Québec prévoit en outre un rebond des émissions en raison de la reprise économique, alors pourtant qu’on vise une baisse des émissions de GES de 37,5 % pour 2030.
À combien est estimé ce rebond?
Le gouvernement dit que cela n’a pas été estimé, mais le ministère de l’Environnement a «gardé ses chiffres», a-t-on dit lors d’un briefing technique.
«Bien honnêtement, on s’est risqué sans arriver à une évaluation valable, mais ce n’est qu’au cours des prochaines années qu’on pourra prendre la mesure exacte de la pandémie», a soutenu le ministre.
Mais le ministère «a une idée de ce que ce phénomène peut représenter», a-t-on laissé entendre durant le briefing technique.
Le ministre a reconnu que la cible de réduction de 37,5 % des émissions pour 2030 demeurera difficile à atteindre, puisqu’il reste moins de huit ans pour arriver à un bilan de 53,6 mégatonnes de GES. A fortiori, le plan caquiste qui couvre la période 2020-203 ne prévoit que la moitié des mesures pour arriver à cette diminution.
«La marche demeure très haute», a-t-il conclu.
Réactions
Les groupes écologistes et les partis d’opposition notent tous la même chose : c’est la pandémie, donc une situation exceptionnelle, qui a permis d’atteindre la cible pour 2020. Ça, et les réductions d’émissions qui ont eu lieu en Californie, signale le porte-parole de Greenpeace, Patrick Bonin.

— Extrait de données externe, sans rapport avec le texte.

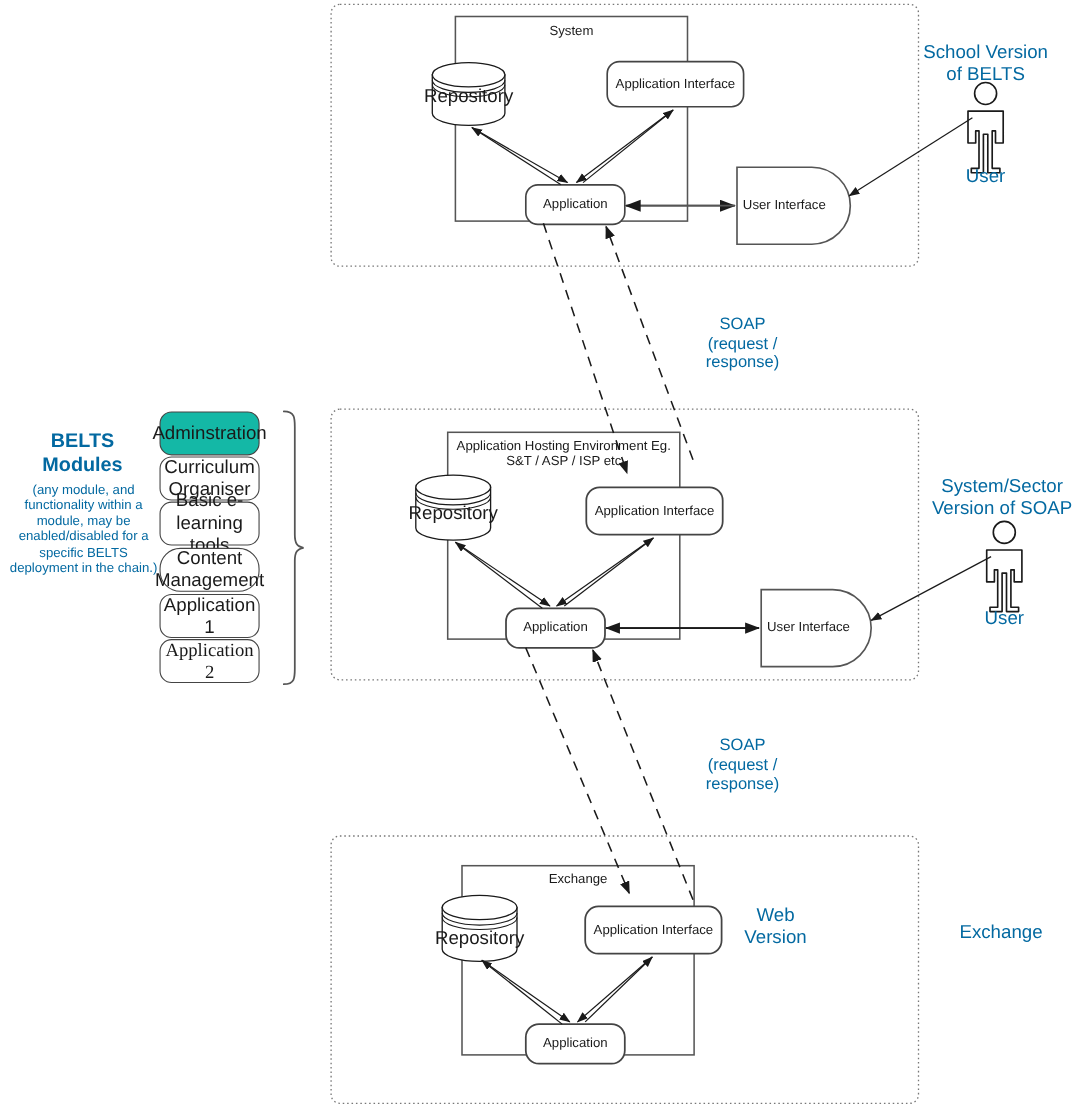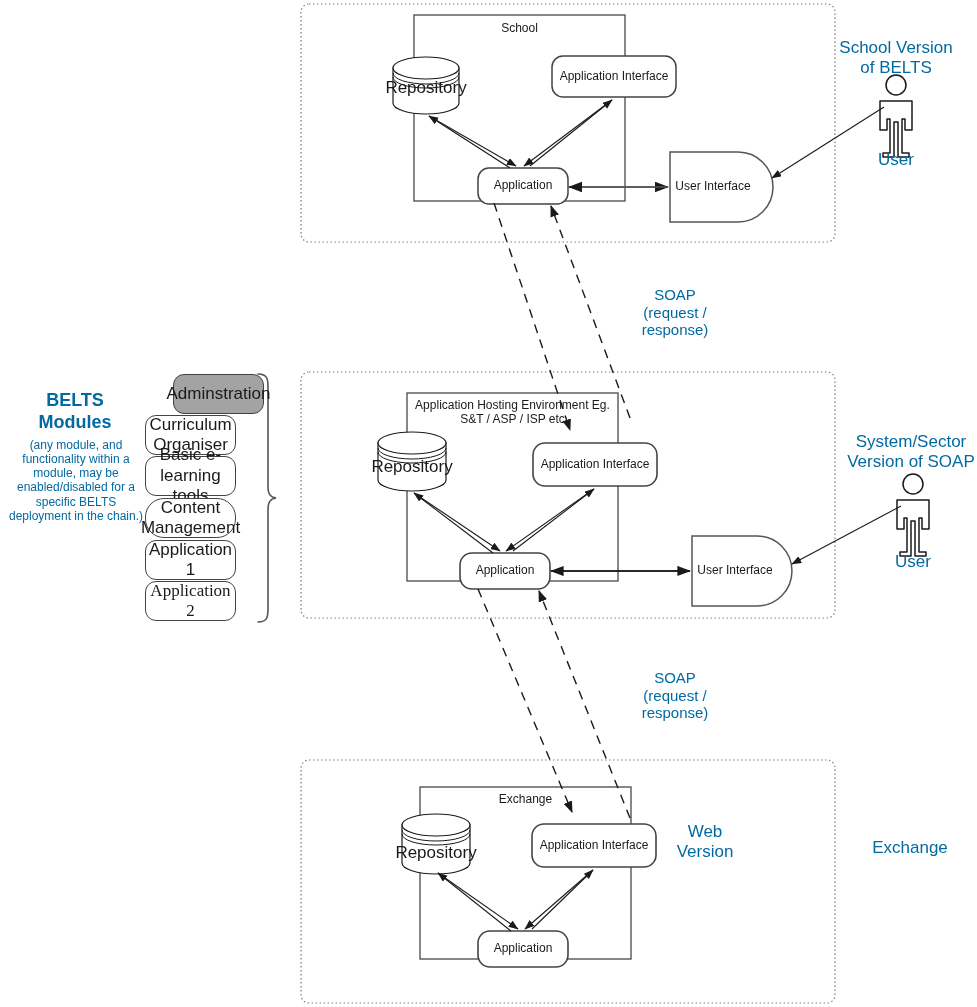--- a/index.html
+++ b/index.html
@@ -163,21 +163,21 @@
 
     <path d="M258,374 C268,374 268,380 268,388 L268,486 C268,494 270,497 276,498
              C270,499 268,502 268,510 L268,608 C268,616 268,622 258,622" fill="none" stroke="#555" stroke-width="1.6" stroke-linecap="round"></path>
   </svg>
 
   <div class="txt lbl-big" style="left:10px; top:390px; width:130px;">BELTS</div>
   <div class="txt lbl-big" style="left:10px; top:412px; width:130px;">Modules</div>
   <div class="txt lbl-md" style="left:6px; top:438px; width:140px;">(any module, and functionality within a module, may be enabled/disabled for a specific BELTS deployment in the chain.)</div>
 
   <div>
-    <div style="position:absolute; left:145px; top:374px; width:89px; height:38px; border:1.4px solid #444; border-radius:11px; background:#a3a3a3; display:flex; align-items:center; justify-content:center;margin-left:28px;">
+    <div style="position:absolute; left:145px; top:374px; width:89px; height:38px; border:1.4px solid #444; border-radius:11px; background:#14b8a6; display:flex; align-items:center; justify-content:center;">
       <span class="lbl-sm" style="text-align:center; white-space:pre-line;">Adminstration</span>
     </div>
     <div style="position:absolute; left:145px; top:415px; width:89px; height:38px; border:1.4px solid #444; border-radius:11px; background:#fff; display:flex; align-items:center; justify-content:center;">
       <span class="lbl-sm" style="text-align:center; white-space:pre-line; line-height:1.2;">Curriculum
 Organiser</span>
     </div>
     <div style="position:absolute; left:145px; top:456px; width:89px; height:38px; border:1.4px solid #444; border-radius:11px; background:#fff; display:flex; align-items:center; justify-content:flex-end;">
       <span class="lbl-sm" style="text-align:center; white-space:pre-line; line-height:1.2;">Basic e-learning
 tools</span>
     </div>
@@ -186,21 +186,21 @@
 Management</span>
     </div>
     <div style="position:absolute; left:145px; top:540px; width:89px; height:38px; border:1.4px solid #444; border-radius:11px; background:#fff; display:flex; align-items:center; justify-content:center;">
       <span class="lbl-sm" style="text-align:center;">Application 1</span>
     </div>
     <div style="position:absolute; left:145px; top:581px; width:89px; height:38px; border:1.4px solid #444; border-radius:11px; background:#fff; display:flex; align-items:center; justify-content:center;font-family:Liberation Serif, serif;">
       <span class="lbl-sm" style="text-align:center;">Application 2</span>
     </div>
   </div>
 
-  <div class="node-text lbl-md" style="left:414px; top:20px; width:211px; height:18px;">School</div>
+  <div class="node-text lbl-md" style="left:414px; top:20px; width:211px; height:18px;">System</div>
   <div class="node-text lbl-sm" style="left:393px; top:80px; width:66px; height:16px;">Repository</div>
   <div class="node-text lbl-md" style="left:552px; top:56px; width:124px; height:41px;">Application Interface</div>
   <div class="node-text lbl-md" style="left:478px; top:168px; width:90px; height:36px;">Application</div>
   <div class="node-text lbl-md" style="left:670px; top:152px; width:86px; height:70px;">User Interface</div>
   <div class="txt lbl-xl" style="left:816px; top:38px; width:160px;">School Version
 of BELTS</div>
   <div class="txt lbl-sm" style="left:866px; top:150px; width:60px;">User</div>
 
   <div class="txt lbl-lg" style="left:595px; top:286px; width:160px;">SOAP
 (request /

«Le Québec n’a vraiment pas de quoi pavoiser», se désole-t-il dans une déclaration écrite.
«L’achat massif de réduction d’émissions en Californie ne réduit en rien la pollution dans la province et ne permet pas la mise en place de mesures structurantes au Québec, alors qu’elles sont pourtant essentielles pour l’atteinte et le dépassement de la cible de 2030.»
L’amélioration constatée cette année découle largement de la réduction de l’activité économique pendant la pandémie, «elle est donc temporaire», souligne à son tour la porte-parole libérale en matière d’environnement, Désirée McGraw.
«Le Québec doit redoubler d’efforts», insiste-t-elle. Pour sa part, Québec solidaire (QS) rappelle que le Québec demeure un des États dans le monde qui émet le plus de GES, et que le transport est son talon d’Achille.
«La CAQ empire le problème en sous-finançant le transport en commun et en encourageant l’étalement urbain avec des projets comme le troisième lien», a réagi le chef parlementaire de QS, Gabriel Nadeau-Dubois.